Para potências como China, Rússia e Índia, a carta do prestígio é jogada nos países mais pobres, onde se impuseram como os provedores da distribuição de vacinas, um escasso "bem público mundial". Enquanto isso, Estados Unidos e União Europeia, muito afetados pela pandemia de covid-19, reservam os inoculantes para as suas populações.
A China, cuja imagem foi reforçada no início da pandemia por ter um "stock" abundante de máscaras, não pára de anunciar envios de vacinas (incluindo doações) para países africanos, como Argélia, Senegal, Serra Leoa e Zimbábue (num total de 200 000 vacinas), assim como para nações latino-americanas, como Venezuela (500 000) e República Dominicana (768 000).
"Soube impor-se como o grande aliado dos países do Sul num momento em que o Norte mostra sinais de um egoísmo quase inato", afirma, à agência noticiosa France Presse, Bertrand Badie, professor de Relações Internacionais na Escola de Ciências Políticas (Science Po) de Paris, em França.
Apesar de ser recebida na Europa entre sorrisos de superioridade, a vacina russa, Sputnik V, recentemente coroada com boa avaliação da revista médica britânica "The Lancet", colocou a Rússia na esteira chinesa. Três países da União Europeia - Hungria, Eslováquia e República Checa (na órbita soviética durante a Guerra Fria, após o segundo conflito mundial) - optaram pelo inoculante russo sem esperar pela aprovação da Agência Europeia de Medicamento.
"Imagem é decisiva"
"Dar sinais ao Mundo de que a Rússia está a sofrer menos do que os Estados Unidos e que é mais eficaz, nas vacinas, do que a Europa ocidental é uma boa forma de a Rússia reconstruir o seu poder", diz Badie.
"Nas relações internacionais, a propaganda de imagem é decisiva", aponta Badie, destacando a "obsessão de Vladimir Putin [presidente russo] em restabelecer o poder do país, apesar de estar ao mesmo nível dos ocidentais".
No entanto, a Rússia sofre as consequências da sua limitada capacidade de produção e tem de partilhar com a China o aumento da influência.

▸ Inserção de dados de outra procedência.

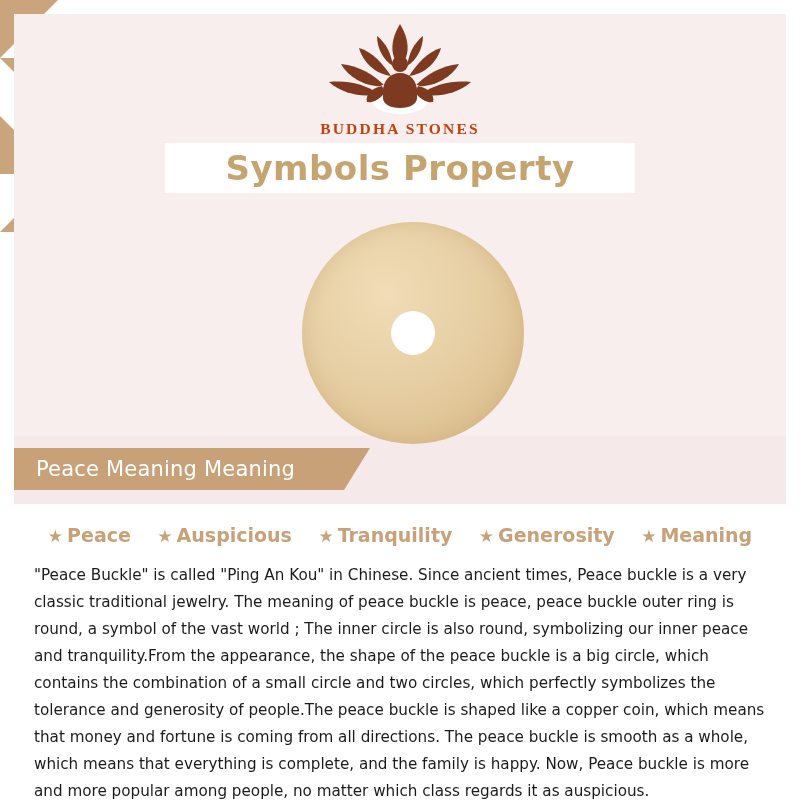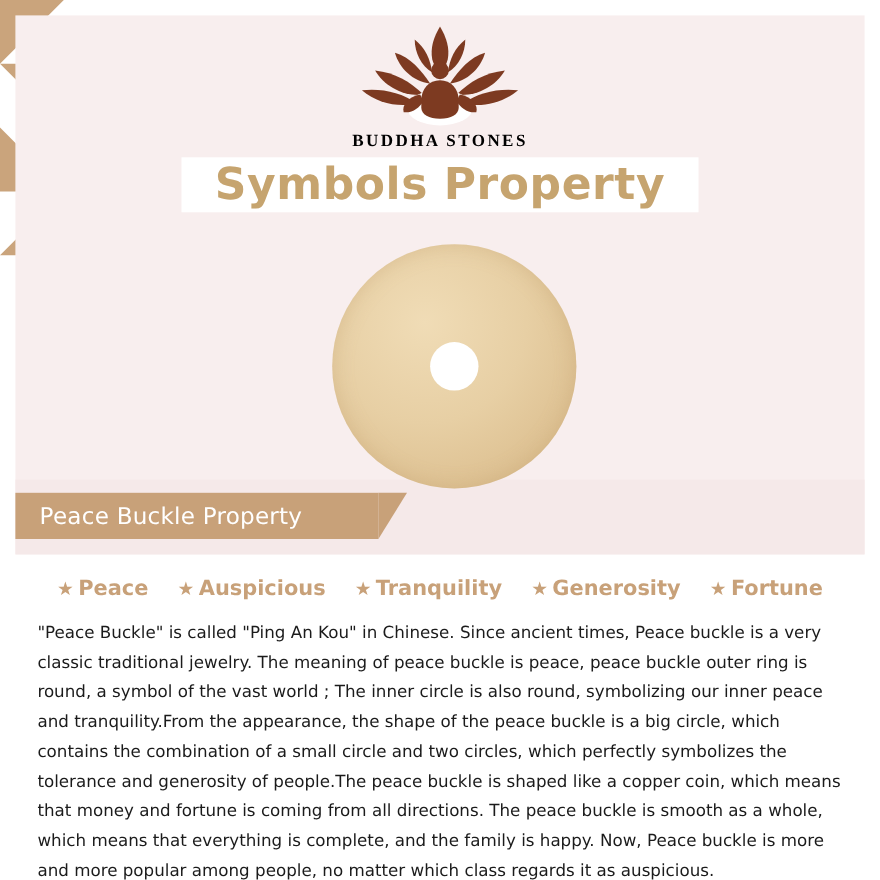"BUDDHA STONES" .logo-text { color: #000000 -> #c2410c }
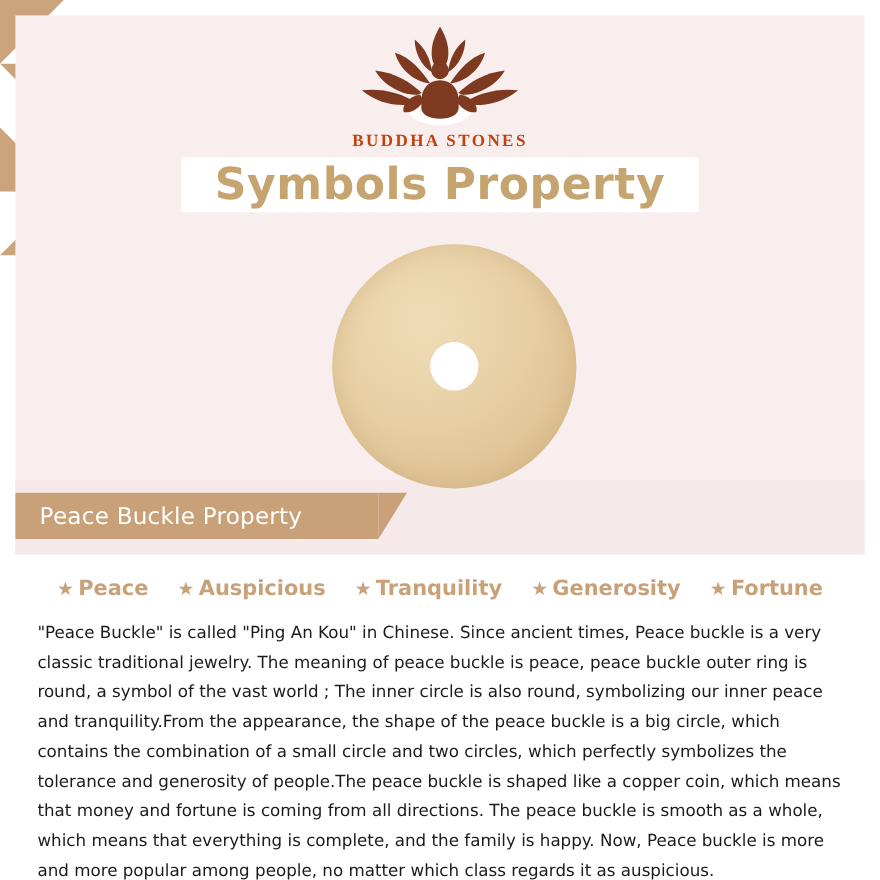"Symbols Property" .title-band .title-text { font-size: 40px -> 34px }
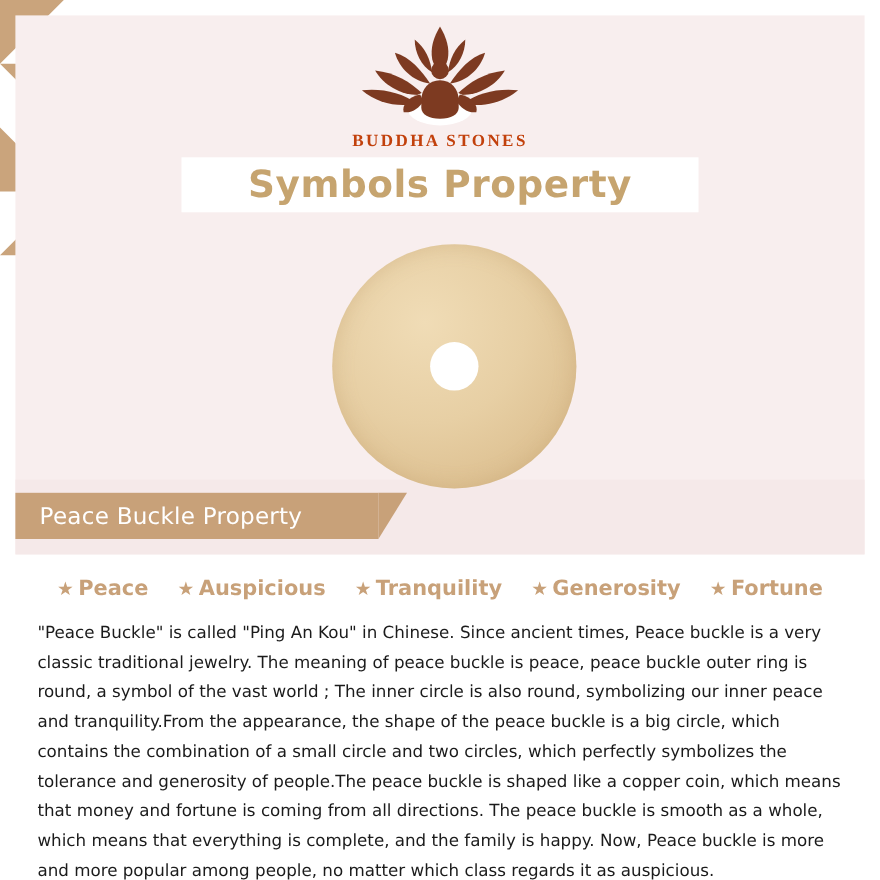"Peace Buckle Property" span.ribbon-text { text: Buckle Property -> Meaning Meaning }
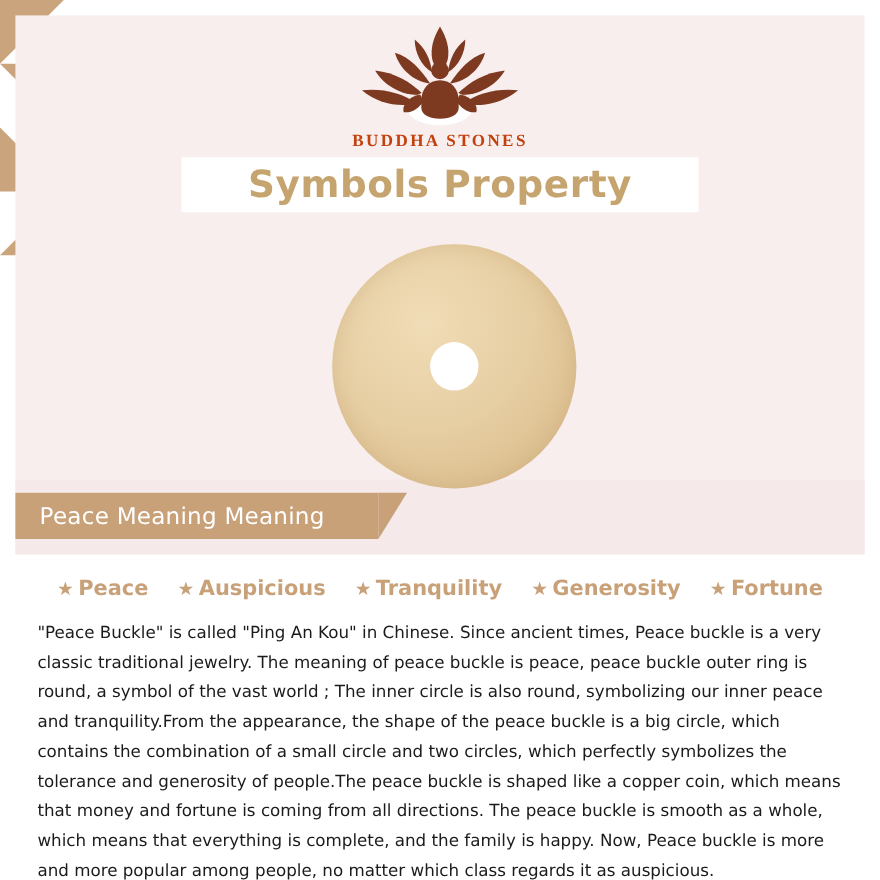"Fortune" span { text: Fortune -> Meaning }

Por exemplo, com a ajuda chinesa, a Sérvia está na liderança da vacinação contra o novo coronavírus na Europa e a Hungria encomendou à China cinco milhões de doses da vacina Sinopharm, o suficiente para vacinar um quarto da sua população. "Pequim antecipa, assim, uma futura cooperação com os países que ajuda", realça o instituto alemão Stiftung Wissenschaft und Politik (SWP).
"Mas, mais do que tudo, a China quer ser vista como uma "grande potência responsável"", observa o SWP. Além disso, procura fazer com que as pessoas esqueçam a sua falta de transparência quando a covid-19 surgiu, no final de 2019, na cidade de Wuhan.
A Índia, um gigante mundial na produção de vacinas, abasteceu os vizinhos Nepal, Bangladesh e Sri Lanka com a mesma ambição - "ampliar sua influência", diz o Soufan.
Saiba mais
Macron alerta
O presidente francês, Emmanuel Macron, propõe que Europa e Estados Unidos entreguem 13 milhões de doses de vacinas a África "o mais rápido possível", no que é uma questão de "credibilidade".
Exemplos orientais
Israel também usou a vacina como arma diplomática. "Campeão mundial" da vacinação, reservou doses para Honduras e República Checa, que planeiam abrir embaixadas em Jerusalém. Por seu lado, os Emirados Árabes Unidos doaram doses a Gaza, território palestiniano sob bloqueio israelita, e à Tunísia.